The rest of the paper is organized as follows. Section 2 provides general background on GPGPU architectures and CUDA. Section 3 describes our characterization for 34 CUD-A benchmarks and analyzes why existing simulation acceleration techniques for CPUs and GPUs are not suitable for GPGPU. Section 4 elaborates on the design of our GPGPU-MiniBench framework. Section 5 depicts our experimental methodology, while Section 6 presents evaluation results and analysis. Section 7 discusses related work and Section 8 concludes the paper.

## **2 BACKGROUND**

GPGPU refers to running General-Purpose computation on Graphics Processing Units. Enhancements in the hardware along with novel programming models such as CUDA [2],

TABLE 1: Execution time comparison of CUDA programs on a real NVIDIA GeForce 295 GPU device vs. the GPGPU-Sim architectural simulator.

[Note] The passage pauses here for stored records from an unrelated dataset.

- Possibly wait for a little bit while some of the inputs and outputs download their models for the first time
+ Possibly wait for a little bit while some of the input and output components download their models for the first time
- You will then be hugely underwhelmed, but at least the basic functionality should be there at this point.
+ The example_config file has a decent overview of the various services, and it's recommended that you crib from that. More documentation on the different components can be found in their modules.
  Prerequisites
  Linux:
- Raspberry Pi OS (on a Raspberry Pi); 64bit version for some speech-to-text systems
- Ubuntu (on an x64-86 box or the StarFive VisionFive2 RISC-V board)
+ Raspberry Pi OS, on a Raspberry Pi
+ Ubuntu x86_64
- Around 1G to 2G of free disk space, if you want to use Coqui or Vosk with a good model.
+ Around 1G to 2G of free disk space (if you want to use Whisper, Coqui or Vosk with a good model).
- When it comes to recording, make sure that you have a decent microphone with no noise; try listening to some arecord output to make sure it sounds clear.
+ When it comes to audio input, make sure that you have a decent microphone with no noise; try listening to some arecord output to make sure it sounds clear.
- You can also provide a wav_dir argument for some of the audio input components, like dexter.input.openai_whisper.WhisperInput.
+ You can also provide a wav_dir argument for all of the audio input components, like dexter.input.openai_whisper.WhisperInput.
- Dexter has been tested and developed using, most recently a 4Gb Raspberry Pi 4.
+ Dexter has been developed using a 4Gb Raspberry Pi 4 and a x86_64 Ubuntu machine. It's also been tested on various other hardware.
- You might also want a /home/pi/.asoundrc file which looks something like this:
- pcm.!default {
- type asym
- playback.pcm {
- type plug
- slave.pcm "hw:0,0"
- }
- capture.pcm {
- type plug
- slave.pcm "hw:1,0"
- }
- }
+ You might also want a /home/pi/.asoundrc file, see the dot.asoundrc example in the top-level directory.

| benchmark    | grid        | <b>CTA</b> | GPU (ms) | Simulation   |
|--------------|-------------|------------|----------|--------------|
| <b>RPES</b>  | (65535,1,1) | (64,1,1)   | 0.5      | $>$ 3.8 days |
| <b>TPACF</b> | (201,1,1)   | (256,1,1)  | 0.05     | $>$ 17 days  |
| <b>BLK</b>   | (480,1,1)   | (128,1,1)  | 0.92     | $>$ 12 days  |
| <b>PNS</b>   | (256,1,1)   | (256,1,1)  | 0.7      | $>$ 11 days  |



Fig. 1: GPGPU architecture overview.

OpenCL [4], and Brook+ [9] have spurred this trend. In this paper, we consider NVidia's GPGPU architecture and the CUDA programming model without loss of generality.

Recently, NVidia introduced the Tesla, Fermi, and Kepler GPU architectures, which significantly extend GPU capabilities beyond graphics [2] [10]. Its massively multithreaded processor array becomes a highly efficient unified platform for both graphics and general-purpose parallel computing applications [10]. As shown in Figure 1, a typical GPU consists of a number of streaming multi-processors (SM, also called shader core), each containing multiple streaming processor (SP) cores. Each SM also has several special function units (SFUs), an instruction fetch and issue unit, a constant cache, and a shared memory. The number of SMs and SPs may vary across GPU generations. The SMs and the on-chip global memory interface are connected to an interconnection network.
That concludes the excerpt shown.